L’ancien directeur général du budget alerte sur un constat préoccupant : l’action publique gabonaise a trop souvent fonctionné en mode réactif, sans vision de long terme. « Un État ne se construit pas dans l’à-peu-près », souligne-t-il. Il s’appuie sur des exemples internationaux probants, comme ceux de la Corée du Sud, de Singapour ou du Rwanda, où la planification rigoureuse a transformé le destin de ces nations.
Pourtant, le Gabon dispose d’atouts majeurs pour réussir sa mutation : des ressources naturelles abondantes, une forêt parmi les mieux préservées d’Afrique et une jeunesse dynamique. Le véritable défi réside désormais dans la méthode employée pour exploiter ces atouts.
Trois principes pour un État performant
Yves Fernand Manfoumbi identifie trois leviers essentiels pour une refondation réussie. Le premier repose sur une planification rigoureuse où chaque initiative doit répondre à un objectif clairement défini. Le second exige une évaluation systématique des politiques publiques, car « une mesure non évaluée finit toujours par coûter plus qu’elle ne rapporte ». Enfin, le troisième pilier consiste à anticiper les défis globaux, comme l’intelligence artificielle ou les dérèglements climatiques.
Il insiste sur un changement de paradigme dans la gouvernance : « Diriger, ce n’est pas proclamer, c’est agir ». Les dirigeants doivent passer d’une logique d’annonces à une dynamique de résultats concrets.
Des institutions adaptées au XXIᵉ siècle
Pour concrétiser cette vision, la rigueur doit s’imposer à tous les niveaux de l’administration.

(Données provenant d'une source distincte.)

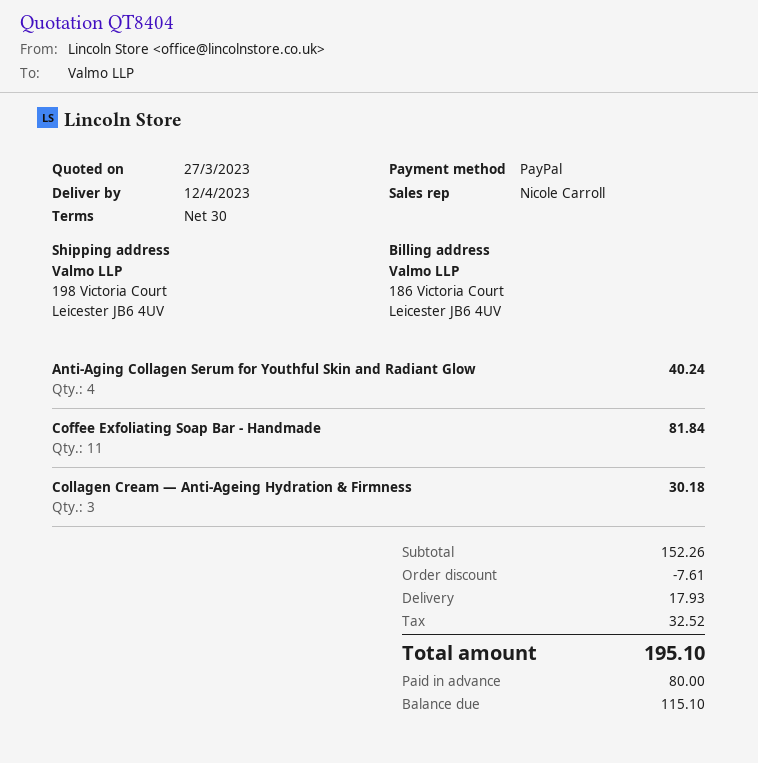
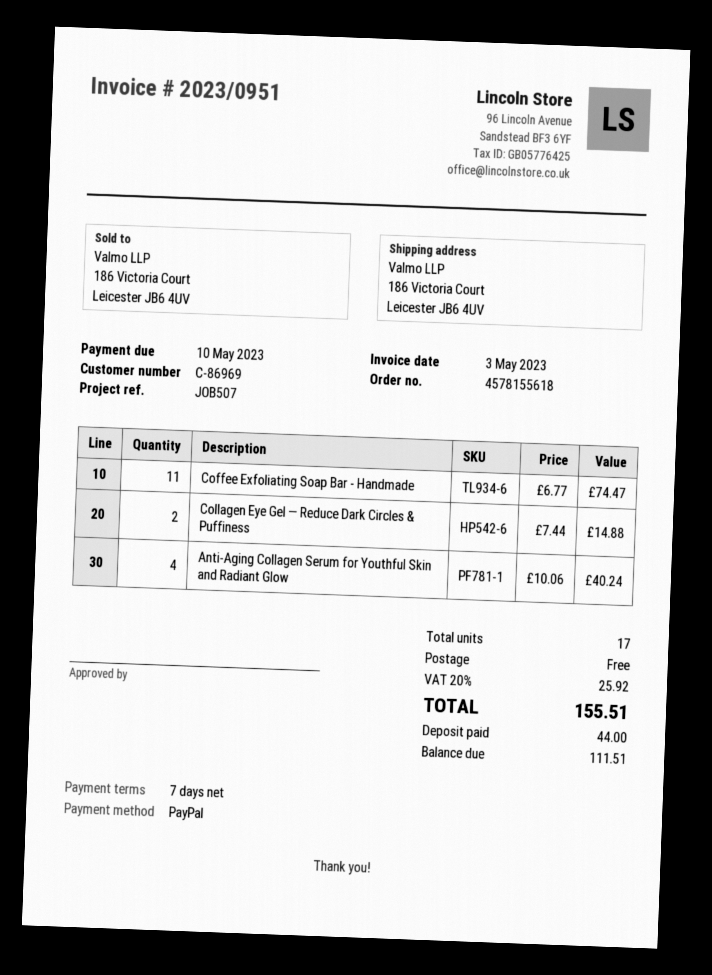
payment terms: 30 days -> 7 days
ship to: 198 Victoria Court, Leicester JB6 4UV -> 186 Victoria Court, Leicester JB6 4UV
Coffee Exfoliating Soap Bar - Handmade: 11 for 81.84 -> 11 for 74.47
Collagen Cream — Anti-Ageing Hydration & Firmness: 3 for 30.18 -> none
Collagen Eye Gel — Reduce Dark Circles & Puffiness: none -> 2 for 14.88
discount: 7.61 -> none
shipping: 17.93 -> 0.00
tax: 32.52 -> 25.92
total: 195.10 -> 155.51
deposit: 80.00 -> 44.00
balance: 115.10 -> 111.51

L’ancien ministre rappelle une vérité cruciale à l’ère de la mondialisation : « Le XXIᵉ siècle récompensera les nations les mieux organisées, non celles les plus riches ».
La planification et l’anticipation ne doivent plus être des options facultatives, mais devenir le socle de l’action publique gabonaise. Une transformation profonde et durable s’impose pour répondre aux exigences du monde contemporain.